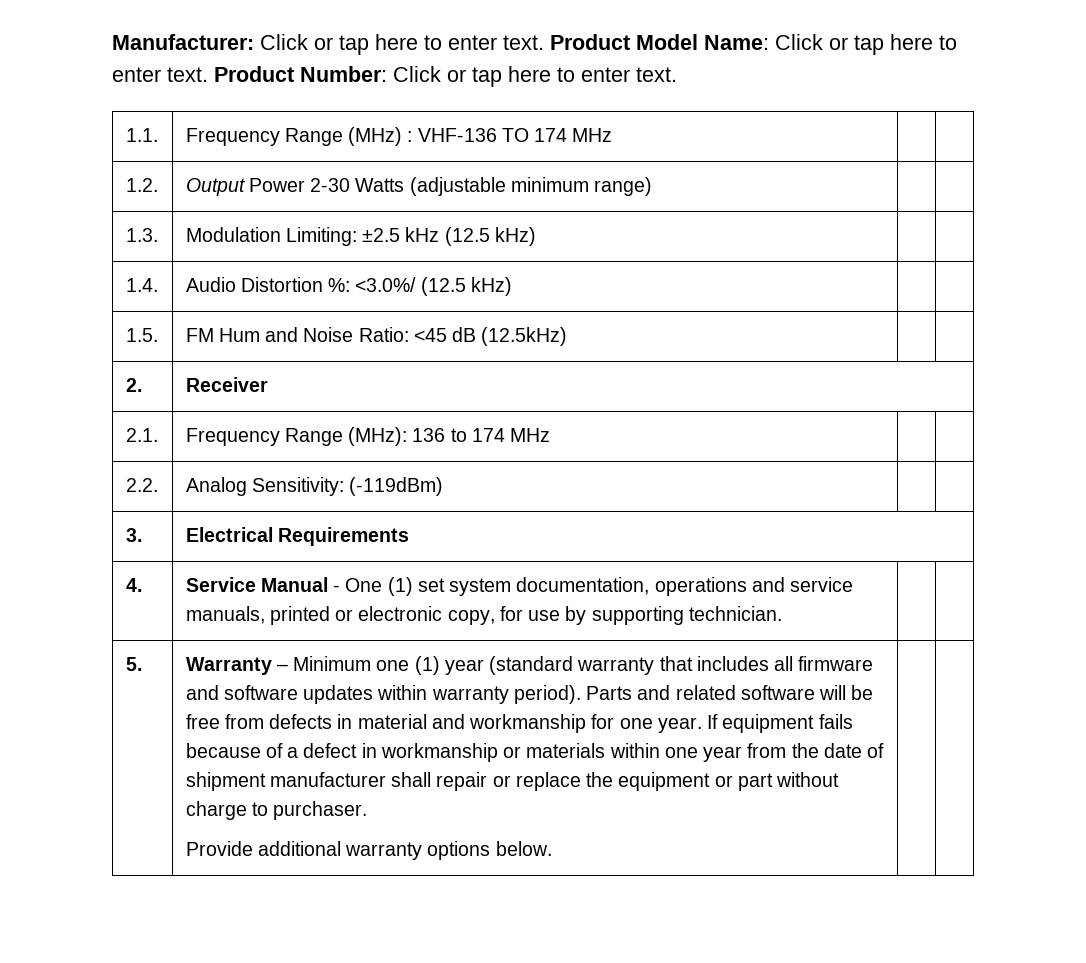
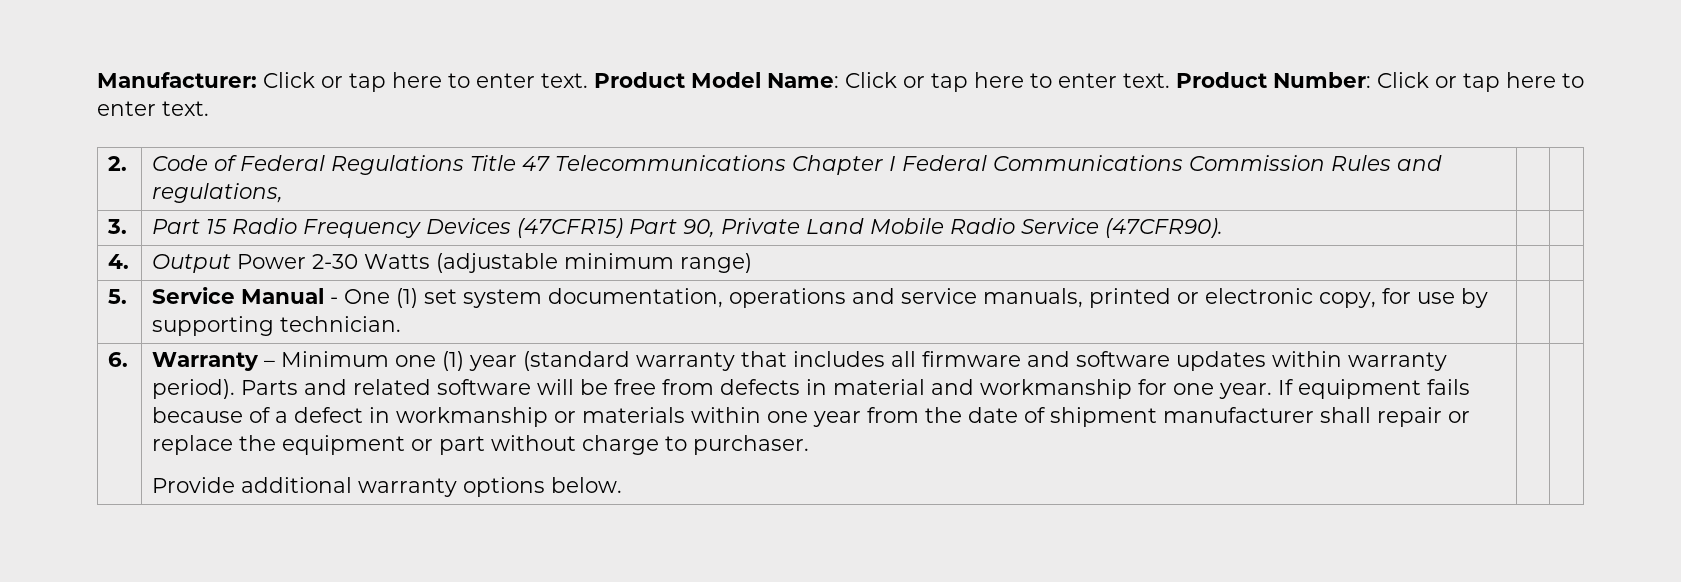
- 1.1. | Frequency Range (MHz) : VHF-136 TO 174 MHz | |
- 1.2. | Output Power 2-30 Watts (adjustable minimum range) | |
+ 2. | Code of Federal Regulations Title 47 Telecommunications Chapter I Federal Communications Commission Rules and regulations, | |
+ 3. | Part 15 Radio Frequency Devices (47CFR15) Part 90, Private Land Mobile Radio Service (47CFR90). | |
+ 4. | Output Power 2-30 Watts (adjustable minimum range) | |
- 1.3. | Modulation Limiting: ±2.5 kHz (12.5 kHz) | |
- 1.4. | Audio Distortion %: <3.0%/ (12.5 kHz) | |
- 1.5. | FM Hum and Noise Ratio: <45 dB (12.5kHz) | |
- 2. | Receiver
- 2.1. | Frequency Range (MHz): 136 to 174 MHz | |
- 2.2. | Analog Sensitivity: (-119dBm) | |
- 3. | Electrical Requirements
- 4. | Service Manual - One (1) set system documentation, operations and service manuals, printed or electronic copy, for use by supporting technician. | |
+ 5. | Service Manual - One (1) set system documentation, operations and service manuals, printed or electronic copy, for use by supporting technician. | |
- 5.
+ 6.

-=-=-=-=-

WHAT NEEDS TO BE DONE :: What is wanted is the listing, written out exactly, with each picture removed.

SOLUTION ::
- 1.1. | Frequency Range (MHz) : VHF-136 TO 174 MHz | |
- 1.2. | Output Power 2-30 Watts (adjustable minimum range) | |
+ 2. | Code of Federal Regulations Title 47 Telecommunications Chapter I Federal Communications Commission Rules and regulations, | |
+ 3. | Part 15 Radio Frequency Devices (47CFR15) Part 90, Private Land Mobile Radio Service (47CFR90). | |
+ 4. | Output Power 2-30 Watts (adjustable minimum range) | |
- 1.3. | Modulation Limiting: ±2.5 kHz (12.5 kHz) | |
- 1.4. | Audio Distortion %: <3.0%/ (12.5 kHz) | |
- 1.5. | FM Hum and Noise Ratio: <45 dB (12.5kHz) | |
- 2. | Receiver
- 2.1. | Frequency Range (MHz): 136 to 174 MHz | |
- 2.2. | Analog Sensitivity: (-119dBm) | |
- 3. | Electrical Requirements
- 4. | Service Manual - One (1) set system documentation, operations and service manuals, printed or electronic copy, for use by supporting technician. | |
+ 5. | Service Manual - One (1) set system documentation, operations and service manuals, printed or electronic copy, for use by supporting technician. | |
- 5.
+ 6.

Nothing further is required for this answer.